Tom Ramcigam (magicmarmot) wrote,
Tom Ramcigam
magicmarmot

I really feel like writing, like spilling my guts out onto the page, but I know that to do so would likely cause me some pain and embarrassment down the road.

I mean, isn't that what LiveJournal is for in the first place?

So instead I shall simply quote lyrics from obscure emo songs that feel poignant and pretend that I am an boi.

Yeah, right.

I am intrigued that the questions that I would ask are ones that I answer for myself. I don't need to ask for advice on this one; I know my approach and what I am comfortable with. And I know the outcome already: I am an acquired taste, much like stinky foot cheese or Irish wine.

It's time. That in and of itself is meaningless; what is meaningful is that that is a symptom rather than a root cause or an arbitrary decision. I can remember an original in-the-heat-of-emotional-distress decision that I would finish a movie before being ready to date again. And a movie is indeed finished, though not in the same way as I was originally thinking. I think this has flipped some sort of switch in my head, or has given me something concrete to stand on and say "Hey, I've actually accomplished one of my life goals" when the self-worth ferryman comes to collect.

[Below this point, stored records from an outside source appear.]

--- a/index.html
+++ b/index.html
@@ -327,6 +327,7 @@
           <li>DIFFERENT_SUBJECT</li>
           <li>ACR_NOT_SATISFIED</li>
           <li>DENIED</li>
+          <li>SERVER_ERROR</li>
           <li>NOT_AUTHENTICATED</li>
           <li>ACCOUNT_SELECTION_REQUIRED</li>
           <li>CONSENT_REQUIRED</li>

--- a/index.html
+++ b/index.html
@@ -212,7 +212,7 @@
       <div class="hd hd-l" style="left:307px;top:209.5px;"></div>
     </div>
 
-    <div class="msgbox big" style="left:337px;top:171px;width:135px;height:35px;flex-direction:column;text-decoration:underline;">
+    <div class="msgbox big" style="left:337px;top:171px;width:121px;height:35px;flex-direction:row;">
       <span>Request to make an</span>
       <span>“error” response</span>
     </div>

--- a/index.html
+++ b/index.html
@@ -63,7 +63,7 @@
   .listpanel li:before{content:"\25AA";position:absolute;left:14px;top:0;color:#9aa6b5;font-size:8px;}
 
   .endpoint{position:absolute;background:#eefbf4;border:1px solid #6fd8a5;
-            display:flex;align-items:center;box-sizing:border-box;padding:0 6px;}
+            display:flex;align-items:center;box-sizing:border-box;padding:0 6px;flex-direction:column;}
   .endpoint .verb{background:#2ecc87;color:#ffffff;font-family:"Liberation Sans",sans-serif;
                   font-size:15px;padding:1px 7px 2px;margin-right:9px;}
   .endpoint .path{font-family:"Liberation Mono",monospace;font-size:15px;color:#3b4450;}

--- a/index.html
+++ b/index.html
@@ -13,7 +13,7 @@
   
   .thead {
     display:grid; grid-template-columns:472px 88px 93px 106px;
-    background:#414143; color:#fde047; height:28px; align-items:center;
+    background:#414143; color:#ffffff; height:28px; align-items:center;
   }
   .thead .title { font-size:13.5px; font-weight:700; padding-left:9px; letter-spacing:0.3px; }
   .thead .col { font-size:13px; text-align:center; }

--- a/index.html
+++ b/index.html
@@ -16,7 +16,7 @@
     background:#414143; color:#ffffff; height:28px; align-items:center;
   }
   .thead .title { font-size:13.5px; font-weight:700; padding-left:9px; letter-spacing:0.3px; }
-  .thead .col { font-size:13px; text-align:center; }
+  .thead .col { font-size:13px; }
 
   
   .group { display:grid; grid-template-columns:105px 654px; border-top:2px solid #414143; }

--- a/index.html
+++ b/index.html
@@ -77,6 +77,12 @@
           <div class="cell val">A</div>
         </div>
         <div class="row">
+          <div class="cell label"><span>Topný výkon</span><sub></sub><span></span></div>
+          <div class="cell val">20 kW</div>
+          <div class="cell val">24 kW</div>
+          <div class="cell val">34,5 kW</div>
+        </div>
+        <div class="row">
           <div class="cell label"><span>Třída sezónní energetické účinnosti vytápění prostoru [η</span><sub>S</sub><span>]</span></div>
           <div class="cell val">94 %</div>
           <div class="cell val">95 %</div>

Does it change much? Yes and no. I'm still very far from being from my physical body shape goals, and that is an important piece of the puzzle. But at the same time it is somehow less important than it was, partly because of some restored confidence in my ability to actually achieve something and complete a long-term project, and partly because I have something else in my win column now that is not superficial.

I'm actually almost feeling well-adjusted. It's weird.